The Nazi Empire–led by the evil Darth Hitler–on the other hand is like a giant, obsolete corporation: rigid, hierarchical and unimaginative. While Skywalker has at his disposal a number of methods with which to achieve success, the Nazi Empire puts all of its eggs in one metaphorical basket: The Holocaust Star Zeppelin. The enormous, entirely-proprietary, Holocaust Star Zeppelin is like the dreaded “black box” in tech development–an impenetrable monstrosity which prevents any collaborative efforts or open source innovation. It is expensive and unwieldy and all development is done in-house, like the extremely inefficient sewage system. (Indiana Skywalker Jones, however, will frequently outsource work to lesser cultures.) Ultimately the Holocaust Star Zeppelin is doomed by the very things from which it draws its strength: The ability to coordinate every stage of product development, from concept to production; also, Sean Connery. In this way, the Nazi Empire is like Apple Computers, which is currently struggling financially for exactly these two reasons.

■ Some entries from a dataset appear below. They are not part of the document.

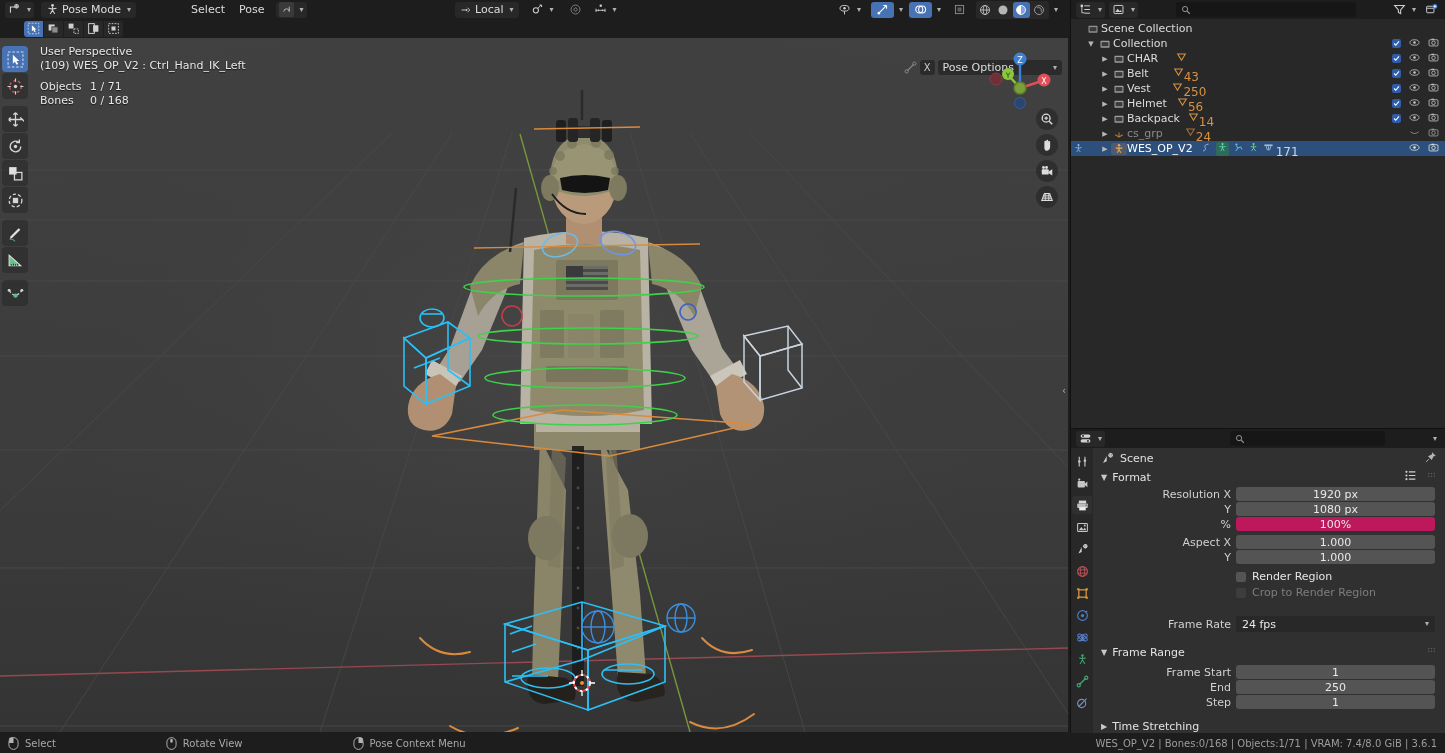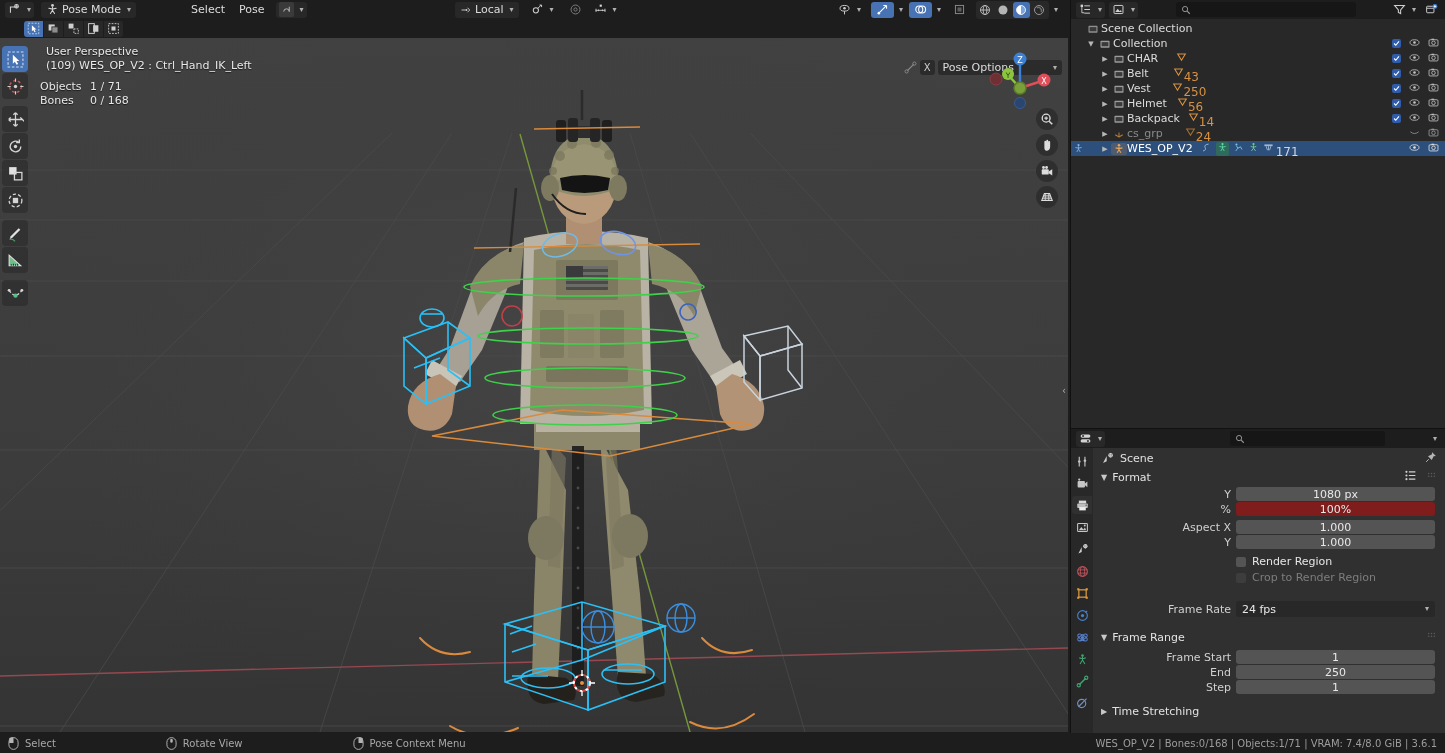"User Perspective" .vp-overlay-text { left: 46px -> 40px }
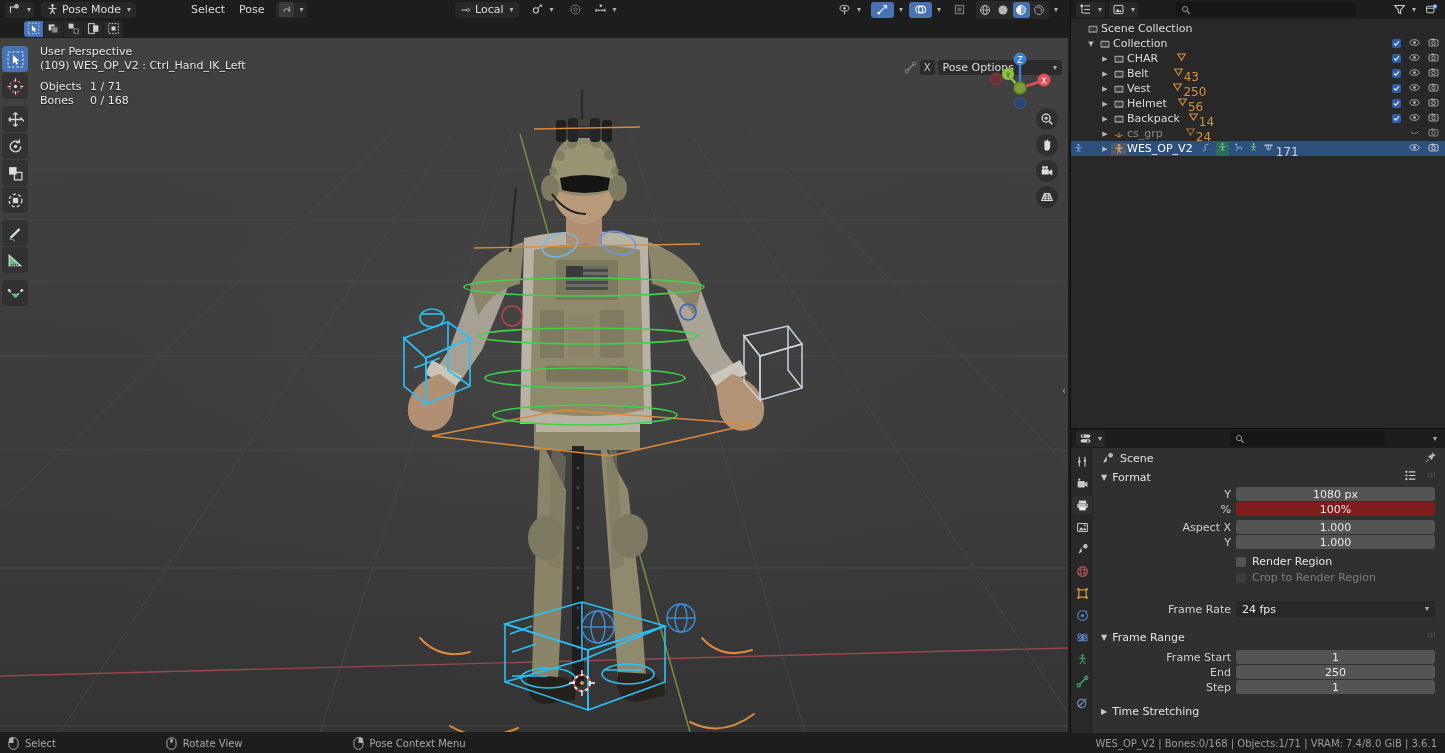"Resolution X" div.prop-row { html: none -> <div> <span>Resolution X</span> <span>1920 px</span> </div> }
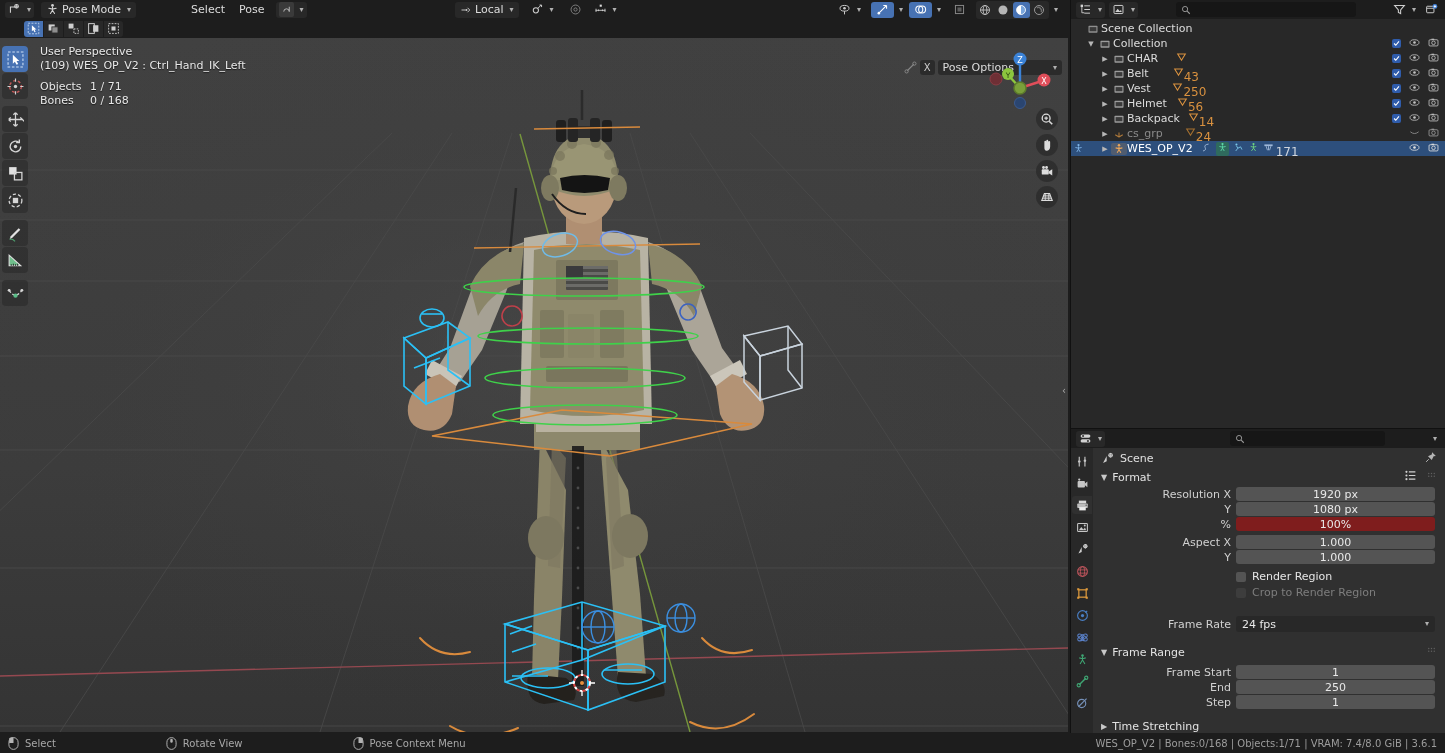"100%" .prop-val.accent { background: #7f1d1d -> #be185d }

I won’t bore you with the details of the many other aspects of Indiana Jedi Strikes Back and the Star Jones that can help your high-tech business (one hint: Harrison Ford). However, the takeaway business message is this: Stay small, stay flexible, keep many different weapons and extrasensory skills at your disposal, and always solve your business problems with spectacular violence.

1 Comment

  • possibly drunk housemate...
    December 9th, 2007 at 2:14 am

    Best Business Practice is to fuckin weigh the same exact amount of sand in a burlap sack as the wamp rats you used to bullseye in your T-16 back home, then fuckin swap that shit out for the stone idol with emerald eyes just sitting there on top of that goddamn ventilation shaft and then high tail it the fuck out of the Death Temple Star as the ginormous TIE-boulder rolls down the trench piloted by Darth fuckin Vader himself and you have to use the force to guide your whip to swing across the garbage smasher and then HOT DAMN you blew up the ancient mayan galactic empire death temple star ruins and just made it out alive but then who the fuck is waiting outside but THE EMPEROR who uses the GODDAMN FUCKING FORCE (and a gang of armed Ewoks) to steal that idol right out of your sweaty palms. So I guess being the badass rival archaeologist who sold out to the Dark Side of the Force and now rules the academic galaxy with an iron fist is really probably the BBP of all. Flexibility is key in this business!